Copynger llamó a un criado para que nos trajera las capas.

– Señor -dijo Mark volviéndose hacia el juez mientras esperábamos-, en la actualidad hay otra joven trabajando para el enfermero. Se llama Alice Fewterer.

– ¡Ah, sí, la recuerdo!

– Creo que tuvo que ponerse a trabajar porque la parcela de su familia fue cercada para criar ovejas. Sé que los jueces supervisan las leyes sobre cercados. Me preguntaba si todo se llevó a cabo legalmente… y si podría hacerse algo por ella.

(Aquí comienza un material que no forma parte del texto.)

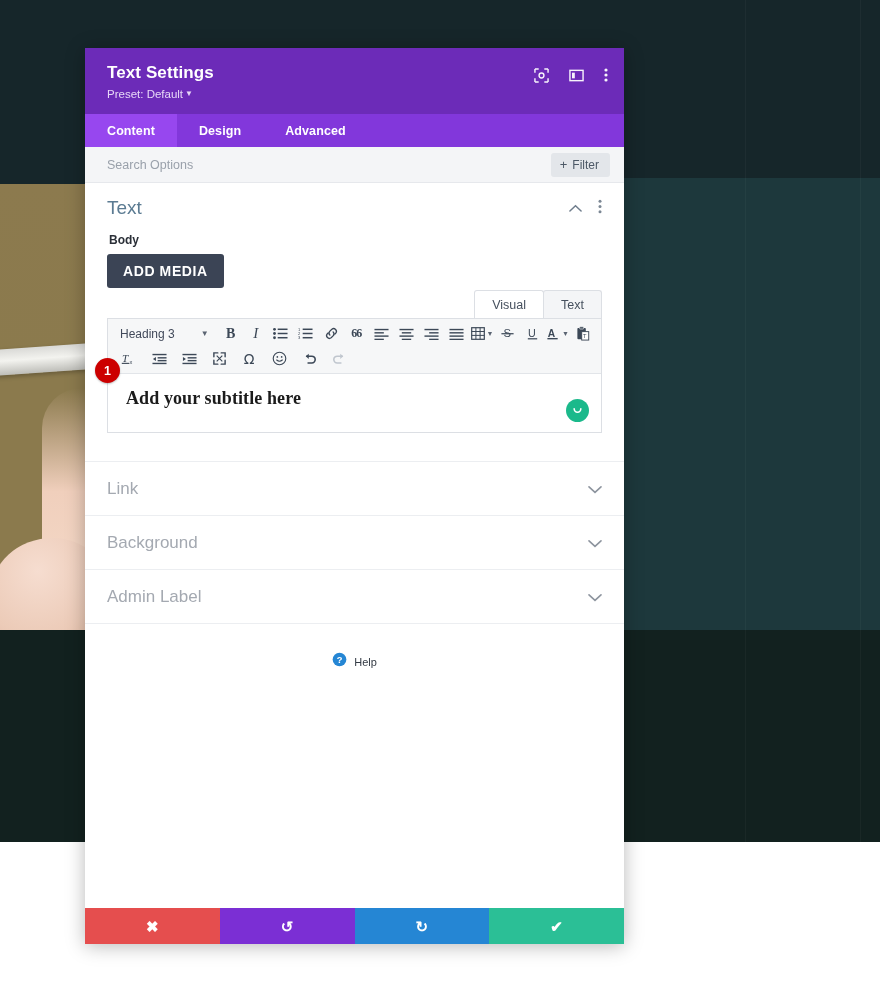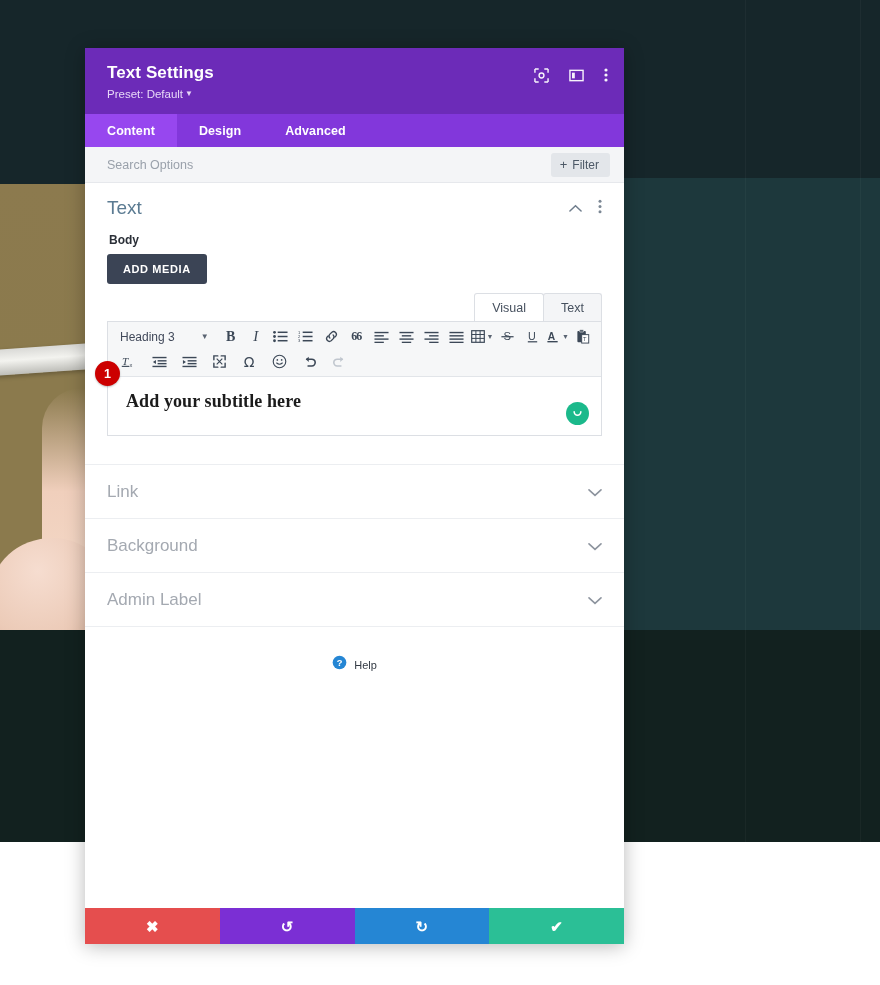--- a/index.html
+++ b/index.html
@@ -182,35 +182,35 @@
     font-size: 12px;
     color: #2b3038;
     font-weight: bold;
     margin: 6px 0 7px 2px;
   }
 
   .addmedia {
     display: inline-block;
     background: #3b4455;
     color: #ffffff;
-    font-size: 11px;
+    font-size: 14px;
     font-weight: bold;
     letter-spacing: .6px;
     padding: 9px 16px;
     border-radius: 3px;
     cursor: pointer;
     margin-bottom: -1px;
   }
 
   
   .editor-top {
     display: flex;
     align-items: flex-end;
     justify-content: space-between;
-    margin-top: 10px;
+    margin-top: 3px;
   }
   .vt-tabs { display: flex; gap: 0; }
   .vt-tab {
     font-size: 12.5px;
     color: #46505e;
     background: #f4f5f7;
     border: 1px solid #dcdfe4;
     border-bottom: none;
     padding: 7px 17px 6px 17px;
     cursor: pointer;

Copynger miró a Mark con el entrecejo fruncido.

– Puedo aseguraros que todo se hizo legalmente, joven, puesto que la tierra es mía y fui yo quien la cercó. La familia de esa chica tenía una antigua enfiteusis que expiró al morir la madre. Si quería sacar algún provecho, tenía que derribar la casa y dedicar el terreno a pastos.

– Estoy seguro de que todo fue perfectamente legal, señor juez -tercié lanzando una mirada de advertencia a Mark.

– Lo que beneficiaría a la gente de esta ciudad -dijo Copynger mirando a Mark con frialdad- sería cerrar el monasterio, echarlos a todos a la calle y derribar esos edificios llenos de ídolos. Y, si bien es cierto que los criados se quedarían sin trabajo y la ciudad tendría una carga extra de pobres a los que mantener, estoy seguro de que lord Cromwell aprobaría que parte de las tierras del monasterio pasara a manos de ciudadanos prominentes.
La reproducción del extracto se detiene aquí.